Em um dia histórico e sob forte proteção da Guarda Nacional, a Câmara dos EUA aprovou pela segunda vez o impeachment de Donald Trump no último dia 13, por 232 a 197 votos. É a primeira vez que um presidente americano sofre dois processos de afastamento. O resultado é uma grande derrota para o republicano, que viu seu capital político erodir desde que incitou um ataque armado contra o Congresso uma semana antes. A invasão bárbara de extremistas de direita resultou em cinco mortes e horrorizou o mundo, mas não impediu a sessão que confirmou a eleição de Joe Biden, que tomará posse na próxima quarta-feira, 20.

RESSACA Capitólio após o ataque de extremistas insuflados por Trump no dia 6 (Crédito:Al Drago)

A decisão de iniciar esse processo não foi fácil para os democratas, que contavam com a maioria na Câmara. Eles precisavam atrair republicanos para fortalecer sua mensagem— conseguiram dez deles. Um número pequeno, mas simbólico, pois quebrou o apoio incondicional do partido a Trump, que recebeu críticas de ex-aliados. Mas dificilmente haverá consequências práticas. Para o afastamento ser referendado, dois terços dos senadores também precisam concordar. No atual Senado, 22 republicanos precisariam votar pelo impeachment. Na nova composição, a partir da próxima semana, 17 republicanos precisariam aprovar. Isso não deve acontecer. Republicanos como o senador Mitch McConnell, líder da maioria, estão irritados com o presidente e deram sinais de que podem votar pelo afastamento, mas isso é incerto. Tal votação só vai acontecer após a posse de Biden, daí o questionamento sobre a utilidade de um processo tão complexo e sensível nos dias finais de mandato.

Porém, os americanos ainda estão em choque com as cenas de violência que coroaram quatro anos de polarização, ódio e mentiras de Trump. Os comandantes militares chegaram a divulgar uma inédita mensagem de respeito à constituição. Para muitos, afastar oficialmente o presidente, mesmo que fora da Casa Branca, inibe novas investidas autoritárias. Também pode impedir sua volta. Mas o impeachment não garante que Trump não concorra novamente. Isso precisaria ser aprovado (por maioria simples) em outra votação no Senado. Os democratas também querem quebrar a aliança tácita de Trump com os republicanos, que até recentemente surfaram na sua popularidade. São muitos senões. No final, uma absolvição de Trump no Senado pode até voltar a fortalecê-lo.

Insurreição

Pior seria tratar como um fato normal um golpe inédito na histórica americana. A presidente da Câmara, a democrata Nacy Pelosi, o acusou de “incitar a insurreição” e declarou que Trump é um “perigo real e imediato”. É sobre o seu legado que o país se debruça agora.
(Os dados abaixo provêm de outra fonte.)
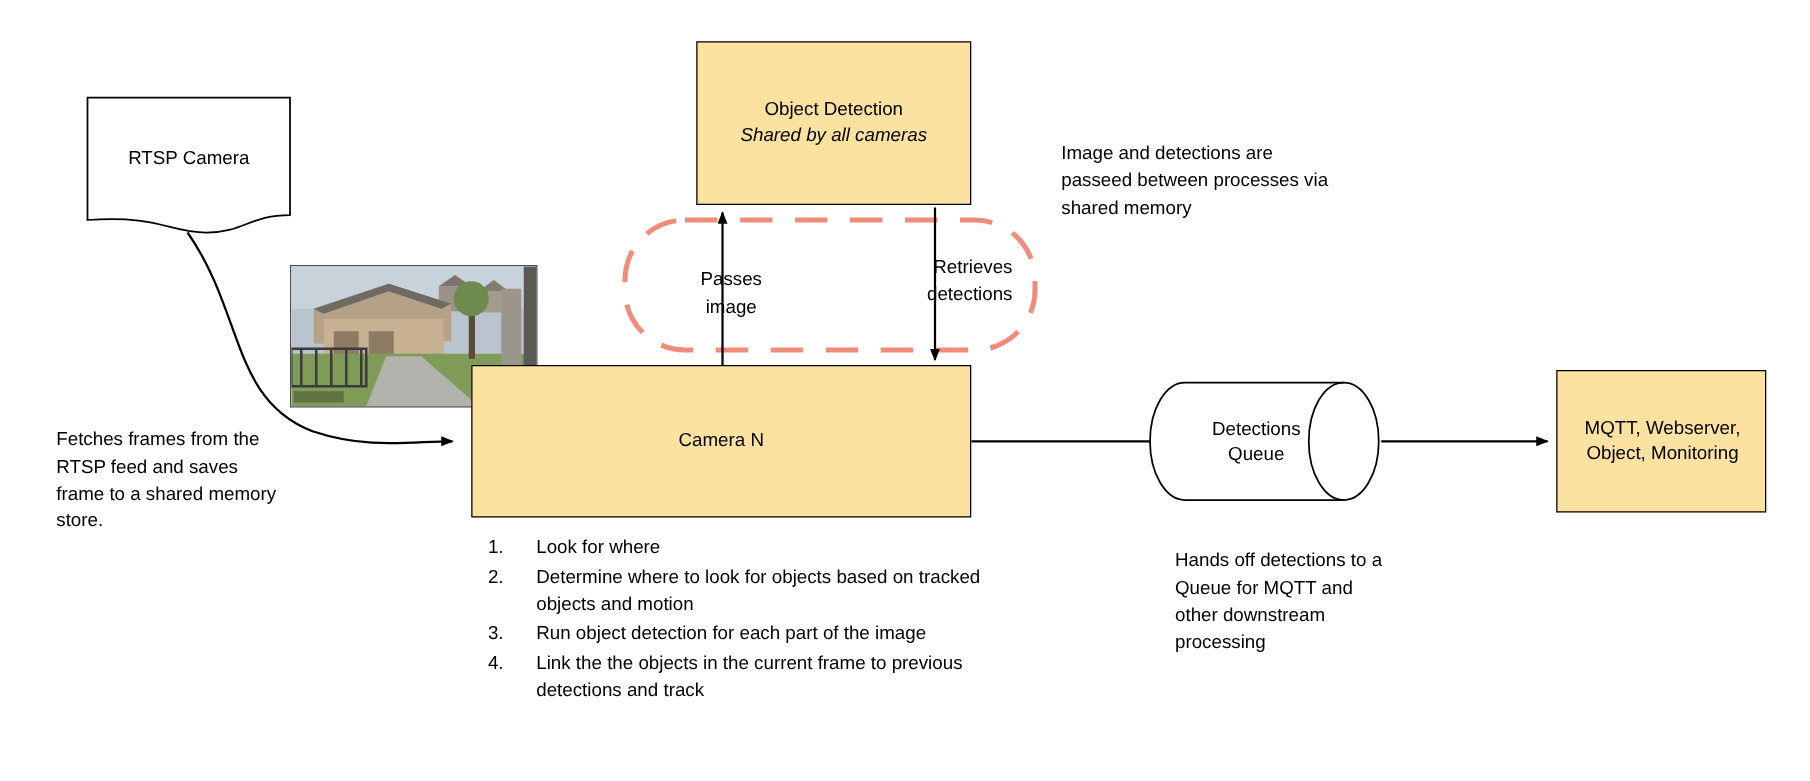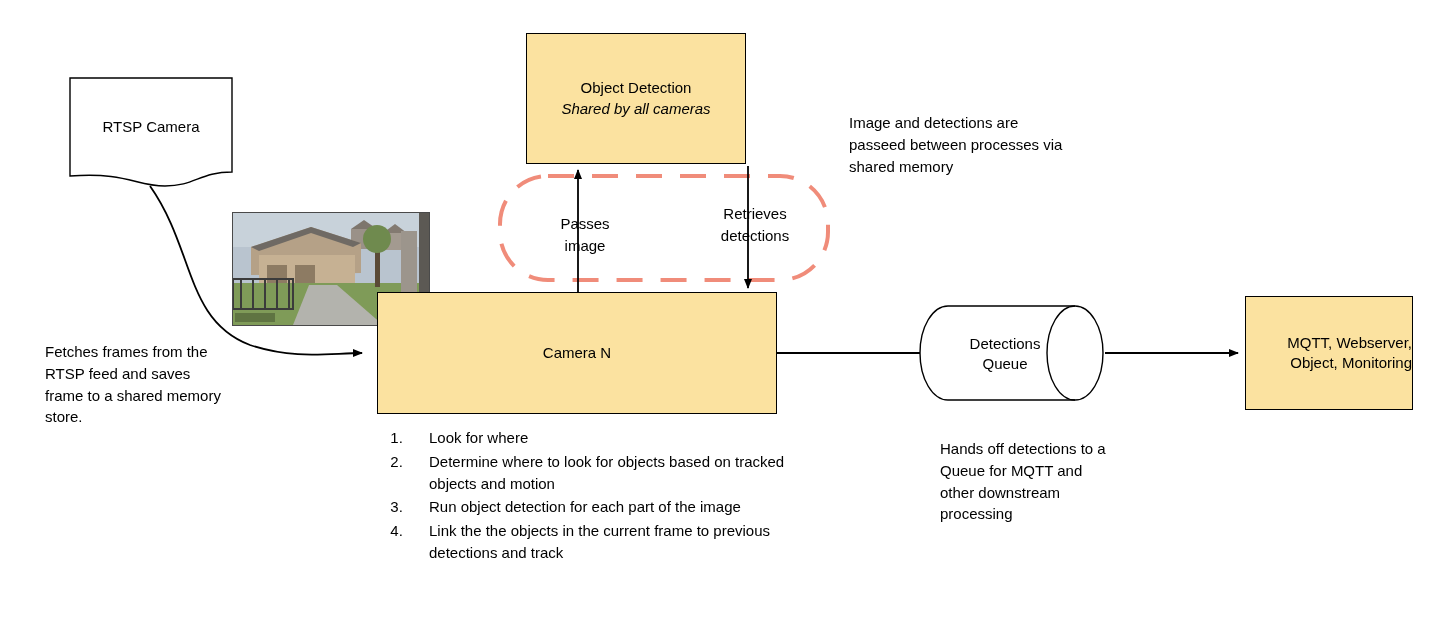--- a/index.html
+++ b/index.html
@@ -108,34 +108,34 @@
     <path d="M777,353 L936,353" fill="none" stroke="#000000" stroke-width="1.8" marker-end="url(#arrow)"></path>
 
     <path d="M948,306 L1075,306 A28,47 0 0 1 1075,400 L948,400 A28,47 0 0 1 948,306 Z" fill="#ffffff" stroke="#000000" stroke-width="1.4"></path>
     <path d="M1075,306 A28,47 0 0 0 1075,400" fill="none" stroke="#000000" stroke-width="1.4"></path>
 
     <path d="M1105,353 L1238,353" fill="none" stroke="#000000" stroke-width="1.8" marker-end="url(#arrow)"></path>
   </svg>
 
   <div class="rtsp-label" style="left:70px; top:118px; width:162px;">RTSP Camera</div>
 
-  <div class="node boxnode" style="left:526px; top:33px; width:220px; height:131px;">
+  <div class="node boxnode" style="left:557px; top:33px; width:220px; height:131px;">
     <div>Object Detection</div>
     <div class="italic">Shared by all cameras</div>
   </div>
 
   <div class="textblock" style="left:849px; top:112px; width:215px;">
     <div>Image and detections are passeed between processes via shared memory</div>
   </div>
 
   <div class="textblock" style="left:540px; top:213px; width:90px; text-align:center;">
     <div>Passes</div>
     <div>image</div>
   </div>
-  <div class="textblock" style="left:700px; top:203px; width:110px; text-align:center;">
+  <div class="textblock" style="left:700px; top:203px; width:110px; text-align:right;">
     <div>Retrieves</div>
     <div>detections</div>
   </div>
 
   <div class="camthumb" style="left:232px; top:212px; width:196px; height:112px;">
     <svg width="196" height="112" viewBox="0 0 196 112">
       <rect x="0" y="0" width="196" height="112" fill="#b9c4cf"></rect>
 
       <rect x="0" y="0" width="196" height="34" fill="#c8d2da"></rect>
 
@@ -189,19 +189,19 @@
   </div>
 
   <div class="cyl-label" style="left:948px; top:334px; width:114px;">
     <div>Detections</div>
     <div>Queue</div>
   </div>
 
   <div class="textblock" style="left:940px; top:438px; width:170px;">Hands off detections to a Queue for MQTT and other downstream processing</div>
 
   <div class="node boxnode" style="left:1245px; top:296px; width:168px; height:114px;">
-    <div style="text-align:right; width:100%; padding-left:2px; box-sizing:border-box;">
+    <div style="text-align:center; width:100%; padding-left:2px; box-sizing:border-box;">
       <div>MQTT, Webserver,</div>
       <div>Object, Monitoring</div>
     </div>
   </div>
 
 </div>
 
 </body></html>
Com o seu punch fracassado, o maior erro político que cometeu até hoje, Trump perdeu o apoio da classe média e dos conservadores que cultivam o discurso pró-ordem. É difícil conciliar isso com o incitamento à turba que massacrou policiais e ameaçou parlamentares, inclusive o vice Mike Pence. O mandatário também não conta mais com as grandes redes sociais, já que Twitter e Facebook o bloquearam. Seus negócios estão em queda, com várias companhias cortando laços com ele. Por outro lado, Trump ainda tem a seu favor uma grande popularidade, e poderá voltar a lucrar com sua marca pessoal, que foi a verdadeira motivação inicial para concorrer em 2016, segundo os críticos. Um de seus últimos gestos poderá ser a concessão de um autoperdão para os seus crimes — um final melancólico.

De qualquer forma, o presidente já conseguiu um feito: ofuscar a posse de Joe Biden, que será o evento mais importante para o país nas últimas décadas. Buscando fortalecer sua mensagem conciliadora para reunificar o país, o futuro presidente tem articulado para que o Congresso não fique consumido com o impeachment e nem deixe que as primeiras medidas de impacto da nova gestão sejam afetadas — a ajuda para a economia e a nova orientação contra a pandemia. Biden também não deseja tirar o brilho de vitórias históricas dos democratas, que afinal também são uma herança de Trump. Desde 1892 os republicanos não perdiam ao mesmo tempo o controle do Executivo e das duas casas legislativas. Já o novo processo de impeachment, inédito e com tantas peculiaridades, testará a força da democracia americana. Se restabelecer a confiança bipartidária na democracia e frear a polarização, ainda que não puna Trump no final, pode indicar que o desenho institucional estabelecido pelos pais fundadores dos EUA, no século XVIII, é tão sólido que garantiu a estabilidade e se antecipou a eventos inimagináveis há 250 anos.